El gobierno de Cuba anunció una amplia apertura de su economía al permitir la participación de capital privado en sectores que durante décadas estuvieron reservados al Estado, como gasolineras, farmacias, energías renovables, residencias para adultos mayores y parte de las actividades portuarias y mineras.
Las medidas fueron aprobadas por el Parlamento como parte de un paquete de reformas destinado a enfrentar la profunda crisis económica que atraviesa la isla, marcada por la escasez de alimentos, combustible, medicamentos y los constantes apagones.

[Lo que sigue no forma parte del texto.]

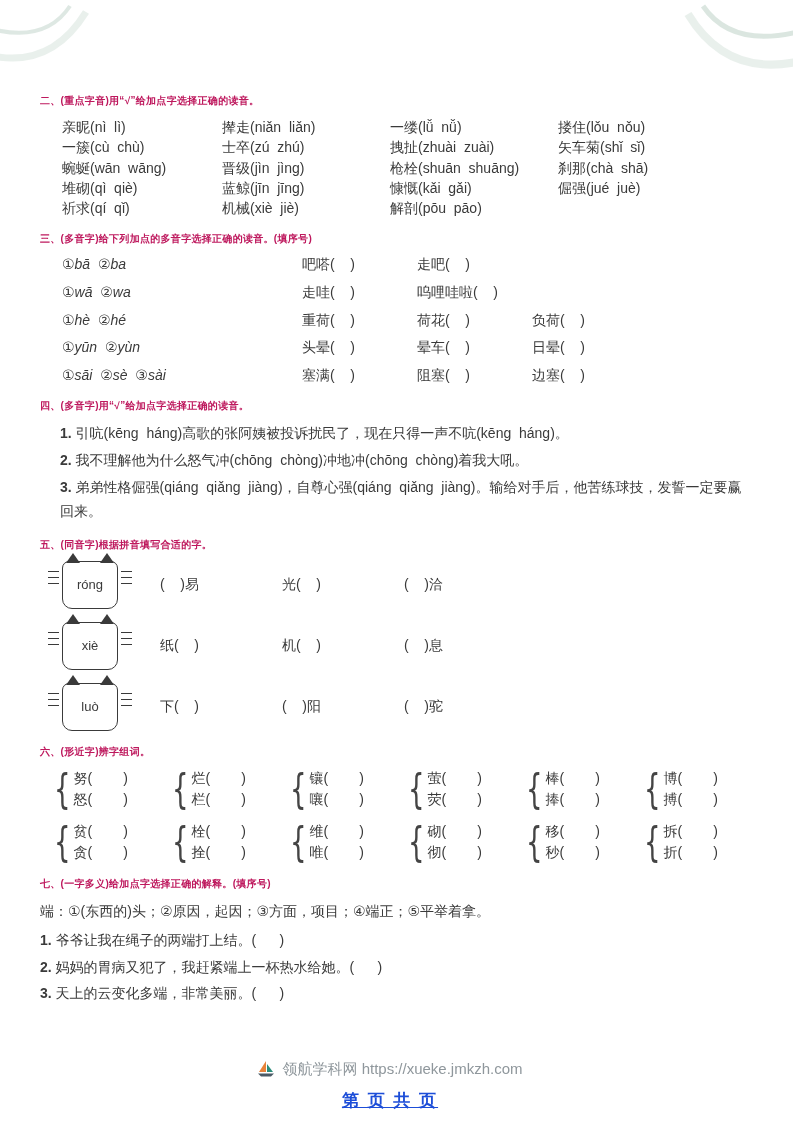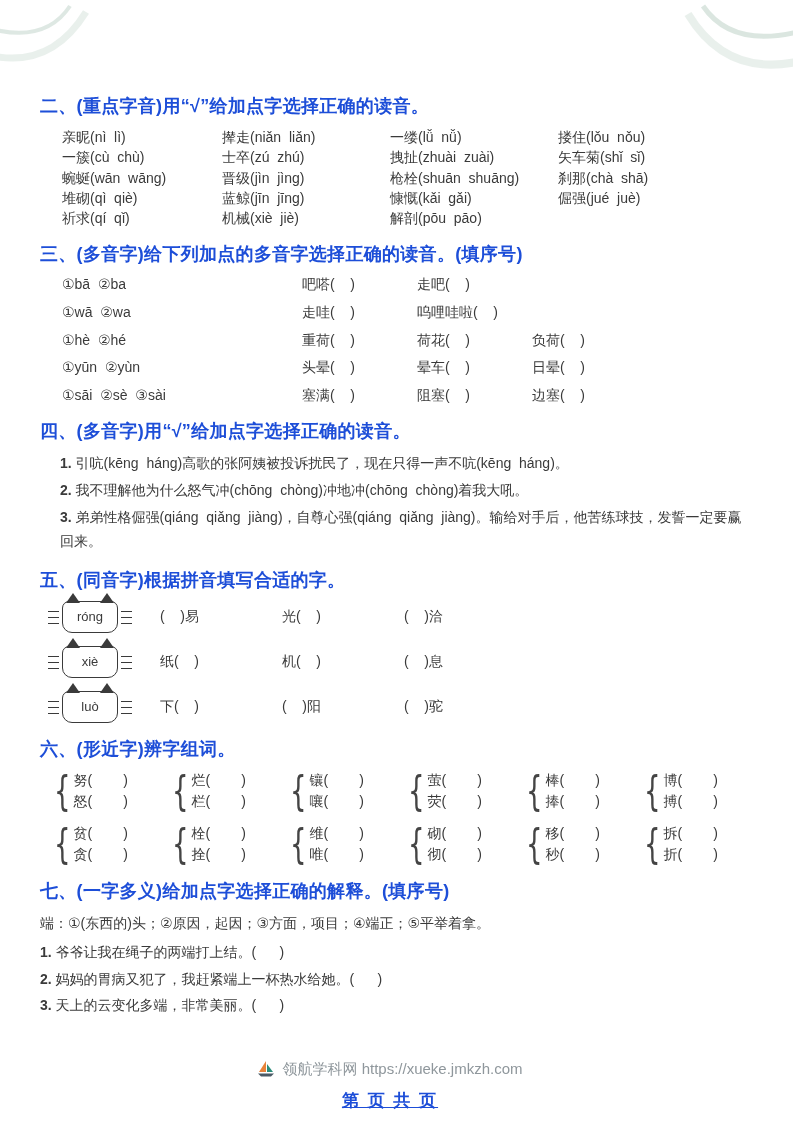--- a/index.html
+++ b/index.html
@@ -21,7 +21,7 @@
 
   
   .sec-title {
-    color:#1d4ed8; font-weight:bold; font-size:18px;
+    color:#be185d; font-weight:bold; font-size:10px;
     margin:14px 0 9px 0; letter-spacing:0.3px;
   }
 

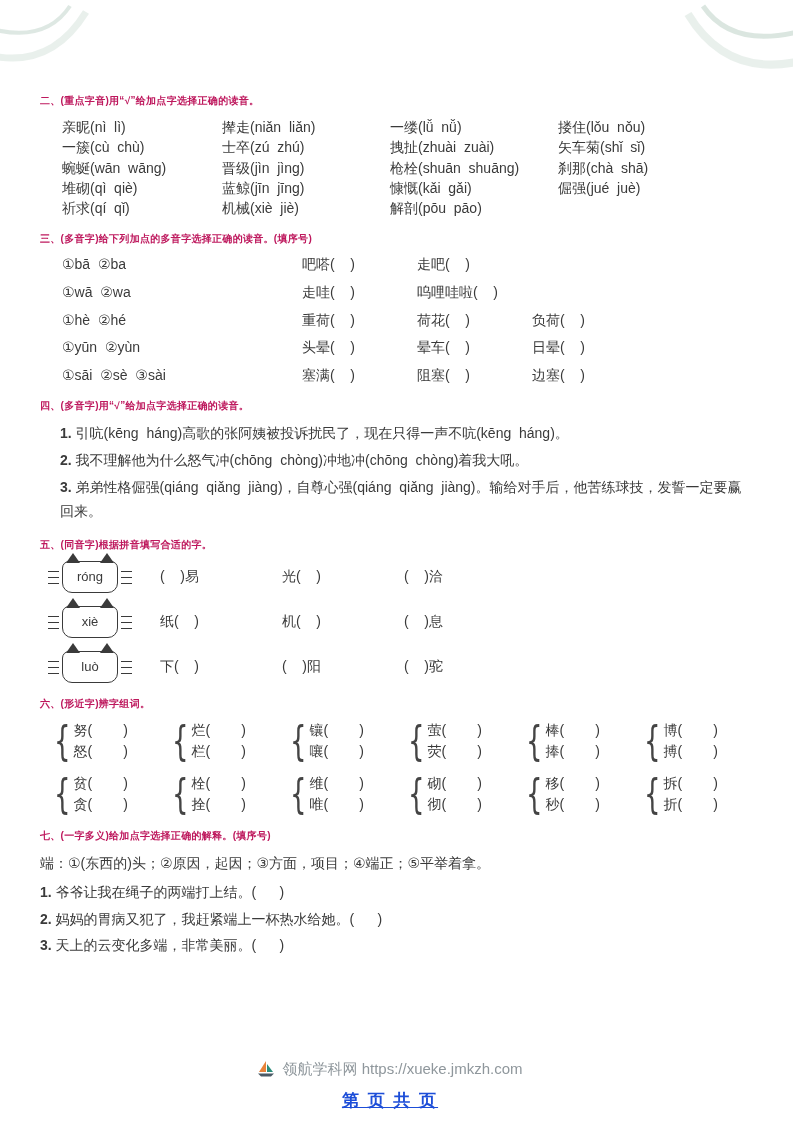--- a/index.html
+++ b/index.html
@@ -33,7 +33,7 @@
 
   
   .s3-row { display:flex; padding-left:22px; margin-bottom:8px; font-size:14px; line-height:1.4; }
-  .s3-opts { width:240px; flex:none; }
+  .s3-opts { width:240px; flex:none;font-style:italic; }
   .s3-word { min-width:115px; flex:none; }
 
   

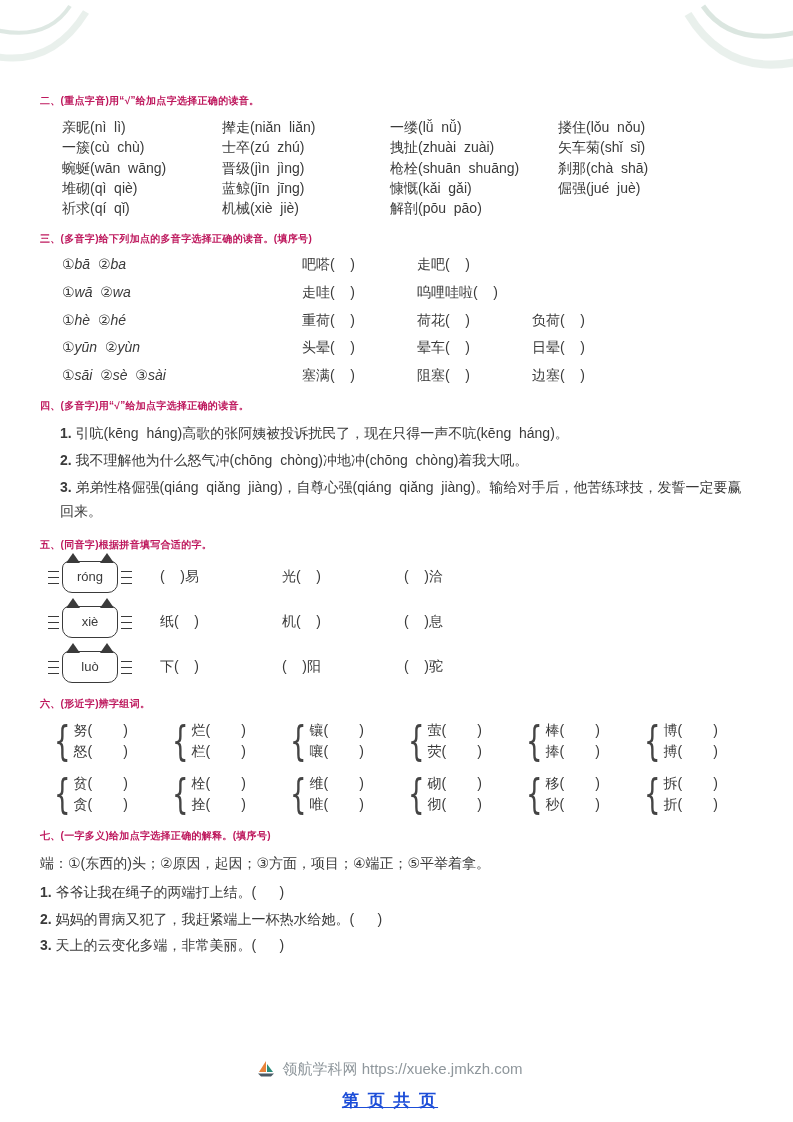--- a/index.html
+++ b/index.html
@@ -43,7 +43,7 @@
   
   .s5-row { display:flex; align-items:center; padding-left:22px; margin-bottom:13px; font-size:14px; }
   .cat {
-    position:relative; width:56px; height:32px; flex:none;
+    position:relative; width:56px; height:48px; flex:none;
     border:1.6px solid #3a3a3a; border-radius:7px 7px 10px 10px;
     display:flex; align-items:center; justify-content:center;
     margin-right:42px; font-size:13px;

Las autoridades cubanas atribuyeron parte de la situación a las sanciones impuestas por Estados Unidos, que incluyen el embargo económico vigente desde hace más de seis décadas, además de nuevas restricciones comerciales y energéticas aplicadas durante la administración del presidente Donald Trump.
El primer ministro Manuel Marrero reconoció que siete cadenas hoteleras internacionales abandonaron el país debido a las presiones de Washington, lo que provocó el cierre de cerca del 73 por ciento de las instalaciones hoteleras y dejó en riesgo alrededor de 25 mil empleos vinculados al sector turístico.
Con esta reforma, el gobierno busca atraer inversiones y reactivar áreas clave de la economía, en un intento por contener la crisis que enfrenta la isla y recuperar parte de su actividad productiva y turística.